Veo más allá y confirmo que no declina la mexicana costumbre de esperar que “el otro” resuelva lo que a cada uno corresponde, tal y como lo han entendido tantos países abatidos que después de guerras, fenómenos naturales y derrotas brutales se levantan piedra a piedra, en lo individual y colectivo, con la responsabilidad indiscutible que a cada uno toca. Se llora como se debe llorar, se asume el duelo y se comienza a trabajar “como decíamos ayer”, tal y cual enseñara fray Luis de León al regresar a su cátedra en Salamanca, tras haber padecido cinco años en la cárcel, condenado por la Inquisición a causa de las envidias de los dominicos. Según interpretara Unamuno siglos después, esta frase debe entenderse como la intención de borrar lo que nunca debió ocurrir; es decir, la gran injusticia cometida, en este caso y como nos viene al dedo, contra el alto sentido moral del saber.

 La cultura mexicana es pobre en anecdotarios cívicos, éticos y aleccionadores y muy abundante en bajezas, horrores, crímenes y hechos que nos ponen la cara roja de vergüenza. Nos faltan personajes como el Quijote y personas de carne y hueso que encarezcan la virtud, la honorabilidad, la decencia, el arrojo, la valentía, el patriotismo. Veo lo que ha surgido a propósito de la UNAM y de nuevo pienso con obvio desaliento en la insana mancuerna pueblo/gobierno/partidospolíticos/grillos y oportunistas en la enquistada costumbre del paternalismo para enfrentar conflictos.

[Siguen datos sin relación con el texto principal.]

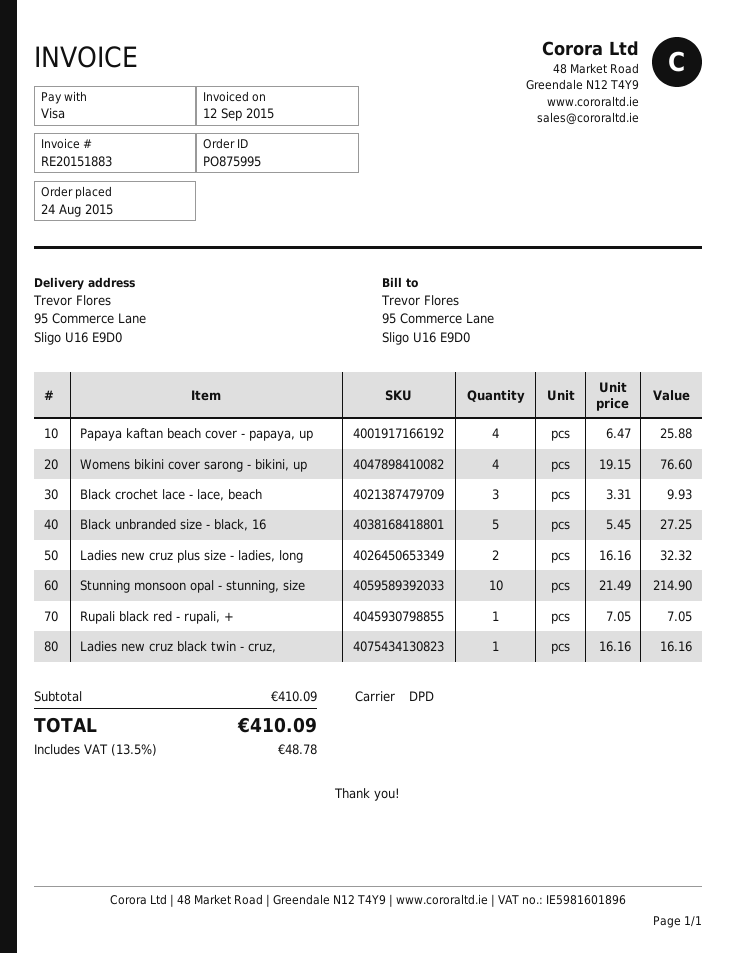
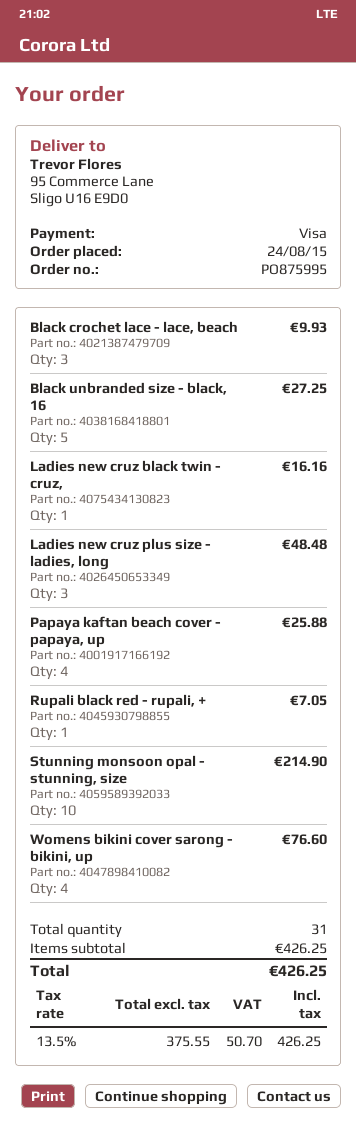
Ladies new cruz plus size - ladies, long: 2 for 32.32 -> 3 for 48.48
subtotal: 410.09 -> 426.25
tax: 13.5% = 48.78 -> 13.5% = 50.70
total: 410.09 -> 426.25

Todo está amarrado, irremisible y fatalmente porque todo lo que nos sucede se debe a que no se enfrentan, no se aclaran y no se solucionan correctamente los problemas. Imposible no razonar con criterio sociológico, inclusive ante las dramáticas secuelas materiales y culturales de los sismos que no cesan ni sirven de escarmiento para normalizar construcciones y elaborar planes urbanos, organizaciones ciudadanas de trabajo comunitario y normas de construcción. Con pena corroboro la anárquica y muy evidente traza impuesta por la corrupción en las numerosísimas construcciones de edificios (incluido el aledaño a la UNAM, en Copilco), centros comerciales y viviendas, donde impera el tanto por ciento. En fin, que en este “criadero de alacranes”, como bien diría Octavio Paz, no son esperanzadores los augurios. Todo, pues, está atado a todo.

Desde la UNAM, una vez más, vuelven a sonar las alarmas. No vaya a ser que caiga sobre nosotros el nubarrón y la tempestad nos encuentre dormidos.